| Assigned task |
Return the run of lines below that opens with the line containing "[74,184,87,193] - -> (456, 101) none" and closes with the line containing "[837,441,856,448] 。 -> [455,496,461,498] .", keeping each one exact.

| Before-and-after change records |

* * * *

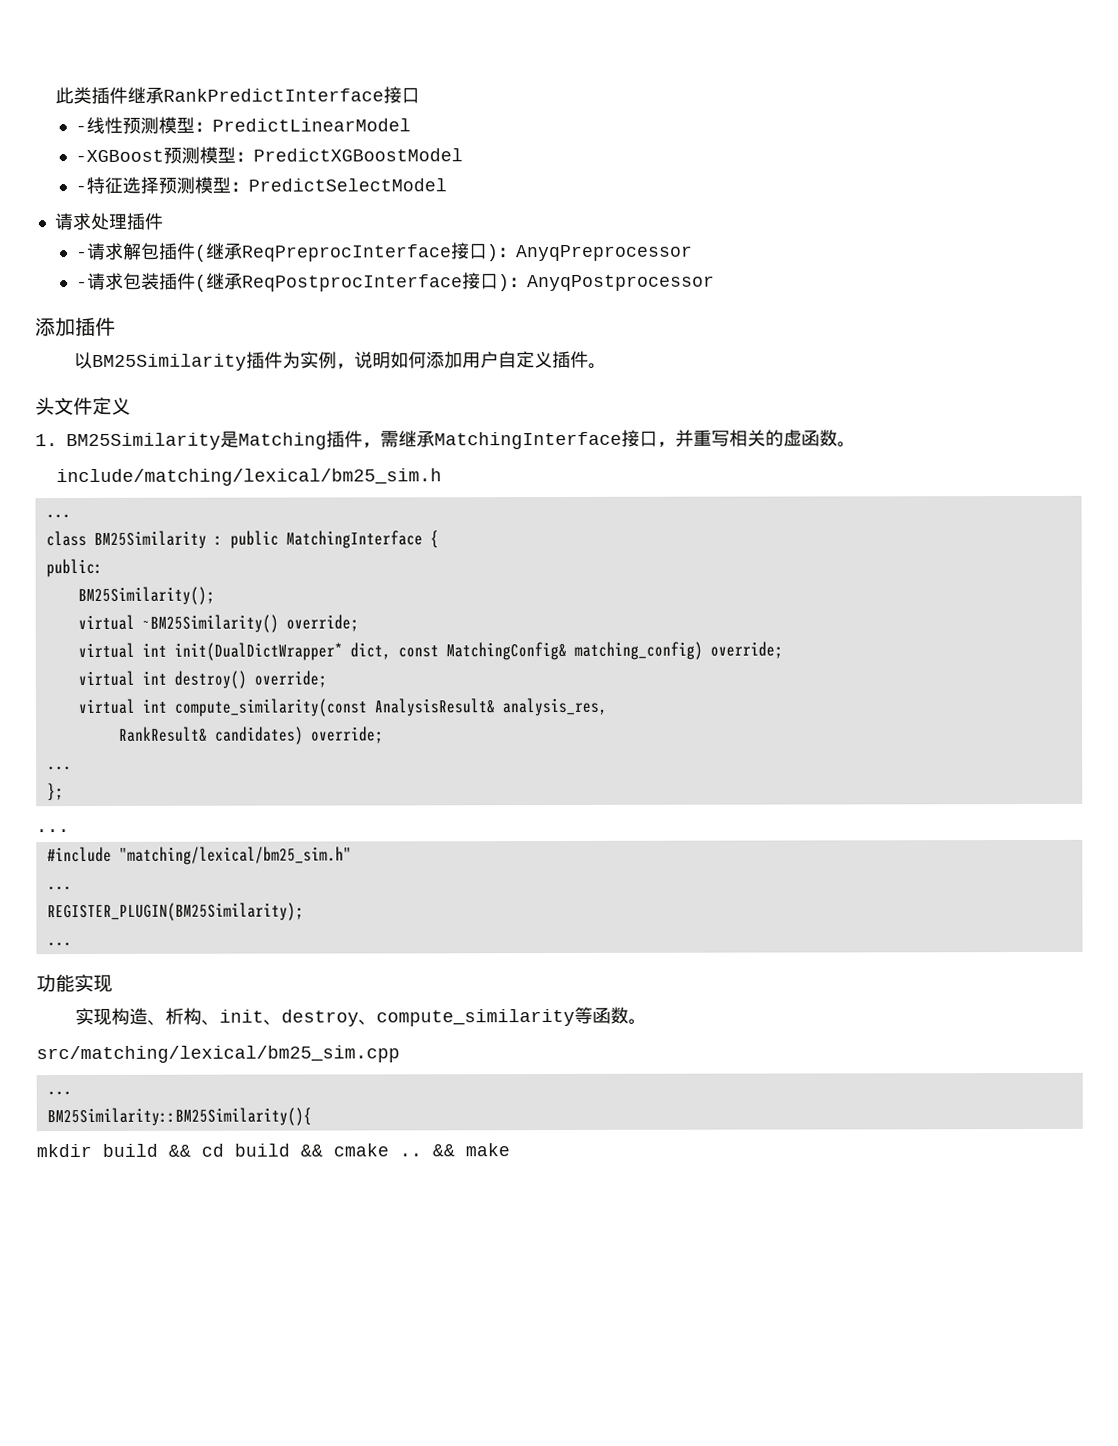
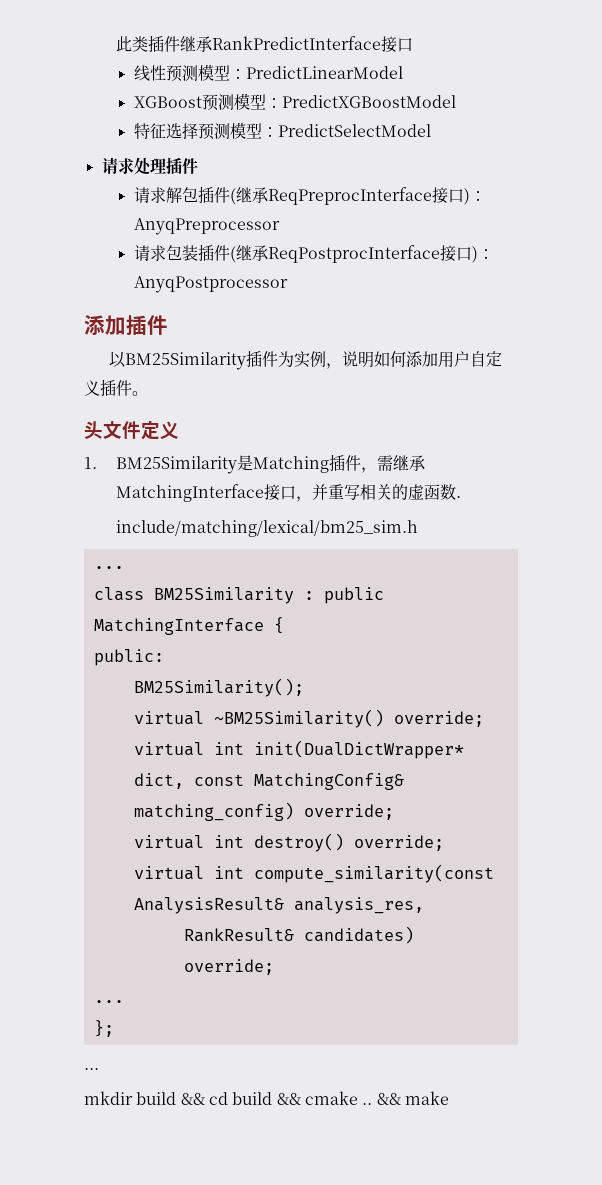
[74,124,87,133] - -> (413, 45) none
[74,149,164,163] -XGBoost -> [133,96,202,108] XGBoost
[74,184,87,193] - -> (456, 101) none
[75,250,88,259] - -> (198, 166) none
[75,280,88,289] - -> (280, 226) none
[837,441,856,448] 。 -> [455,496,461,498] .
[46,846,352,865] [46,886,72,891] [46,902,304,922] [46,942,72,947] [36,973,113,993] [74,1006,647,1027] [36,1045,400,1064] [46,1091,72,1096] [46,1107,312,1127] // #include "matching/lexical/bm25_sim.h" // ... // REGISTER_PLUGIN(BM25Similarity); // ... // 功能实现 // 实现构造、析构、init、destroy、compute_similarity等函数。 // src/matching/lexical/bm25_sim.cpp // ... // BM25Similarity::BM25Similarity(){ -> (99, 1069) none

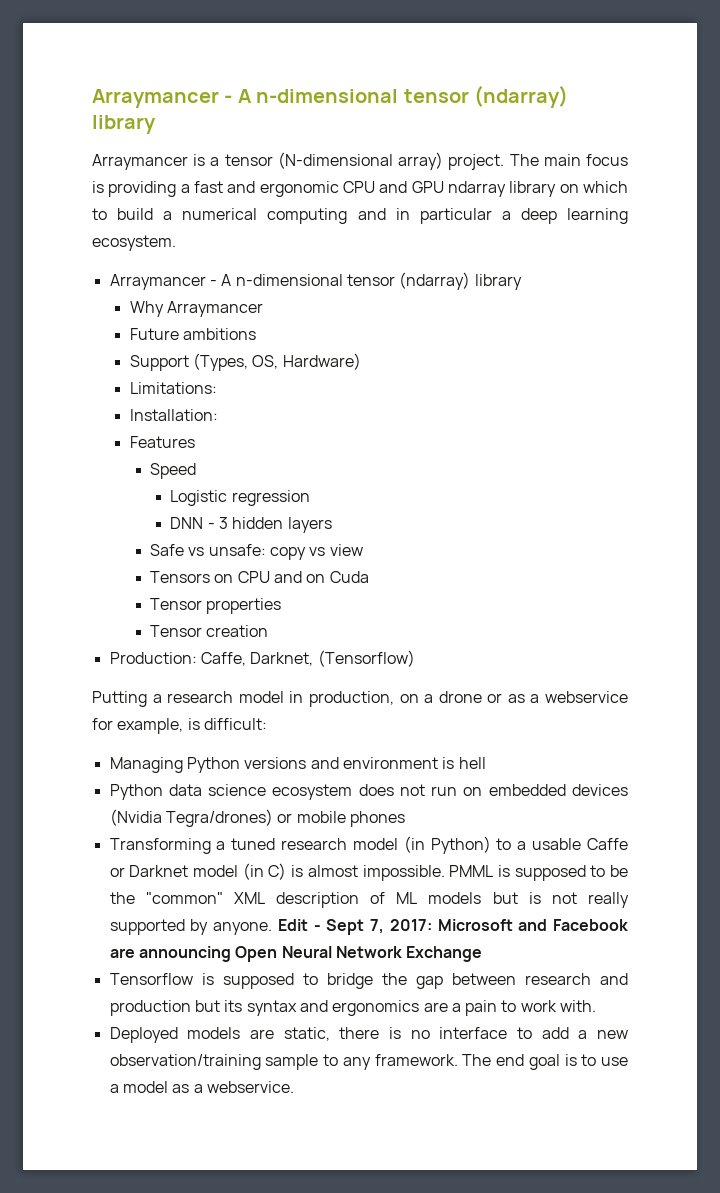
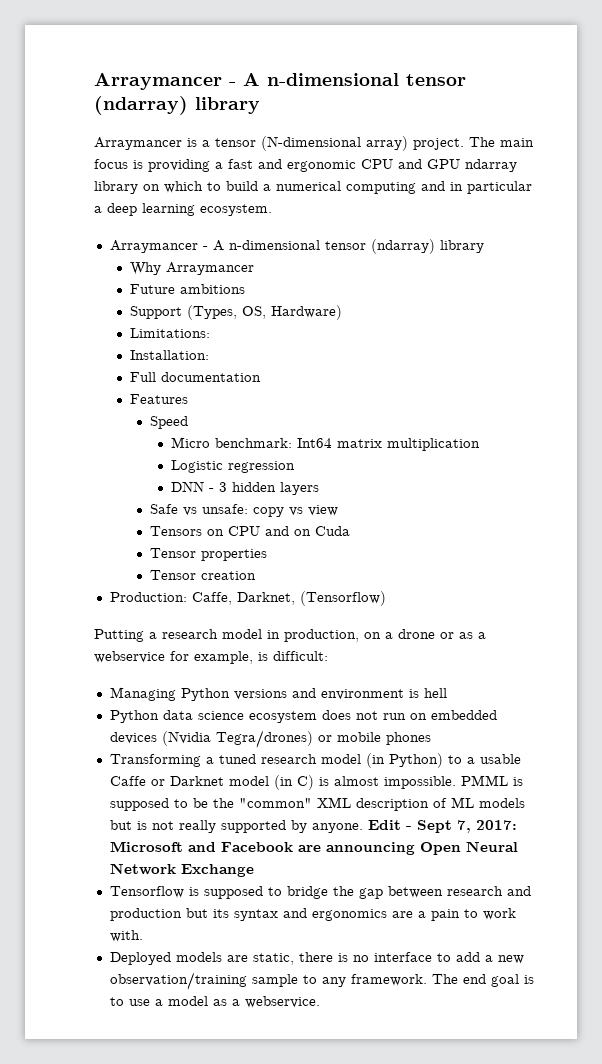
(218, 415) none -> [130,372,262,382] // Full documentation
(197, 471) none -> [170,437,480,451] // Micro benchmark: Int64 matrix multiplication

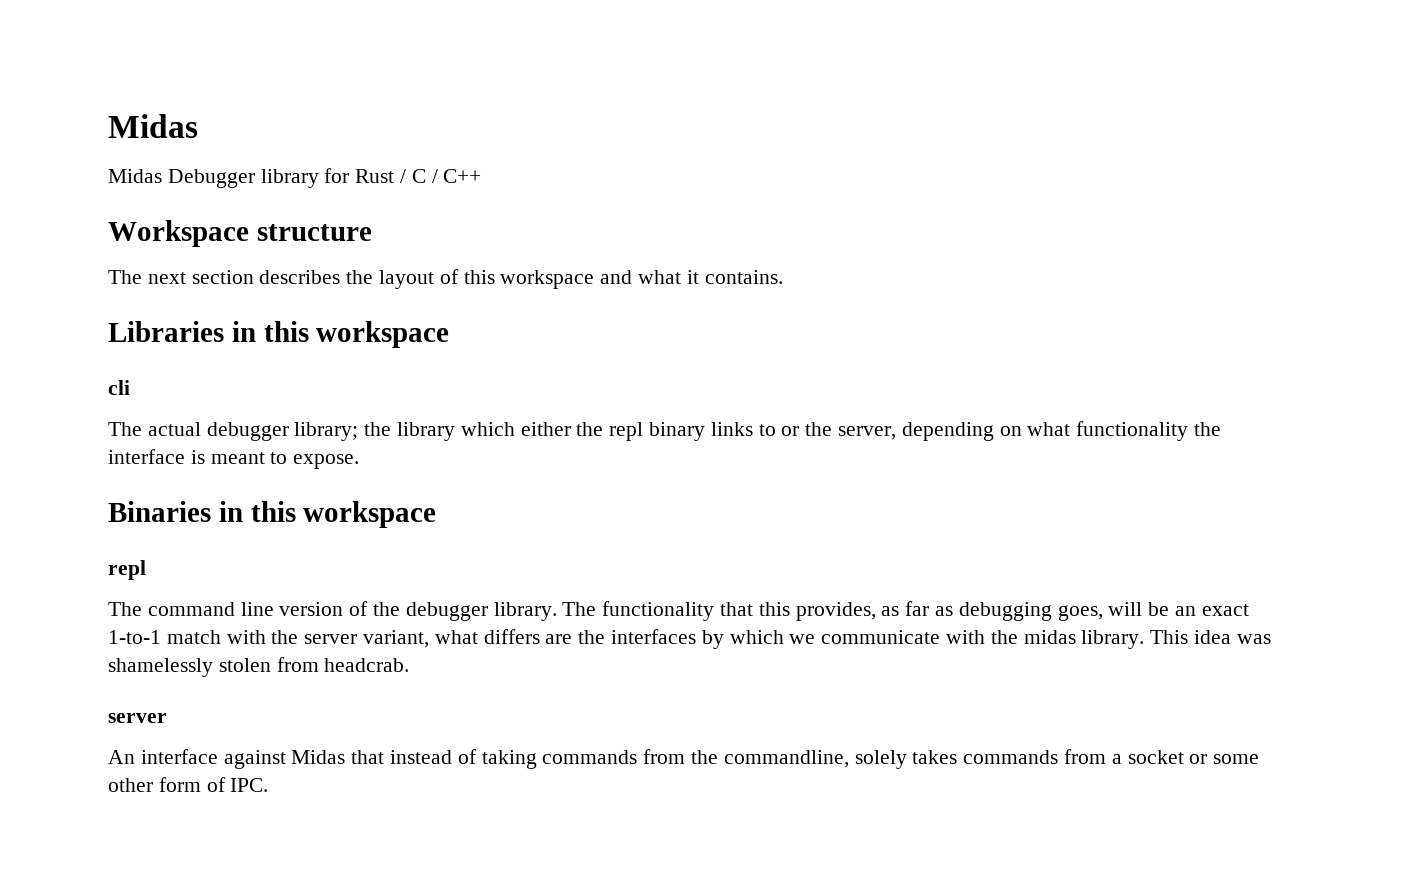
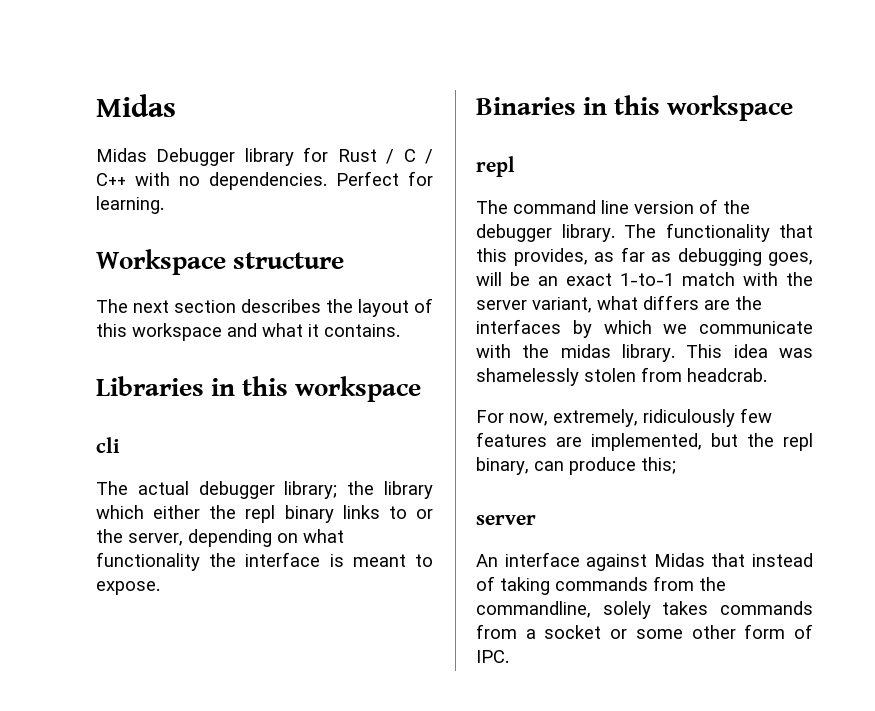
(482, 176) none -> [135,171,433,190] [96,196,164,214] with no dependencies. Perfect for learning.
(410, 665) none -> [476,408,772,427] [476,432,813,451] [476,457,676,475] // For now, extremely, ridiculously few features are implemented, but the repl binary, can produce this;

* * * *

| Completed exercise |
[74,184,87,193] - -> (456, 101) none
[75,250,88,259] - -> (198, 166) none
[75,280,88,289] - -> (280, 226) none
[837,441,856,448] 。 -> [455,496,461,498] .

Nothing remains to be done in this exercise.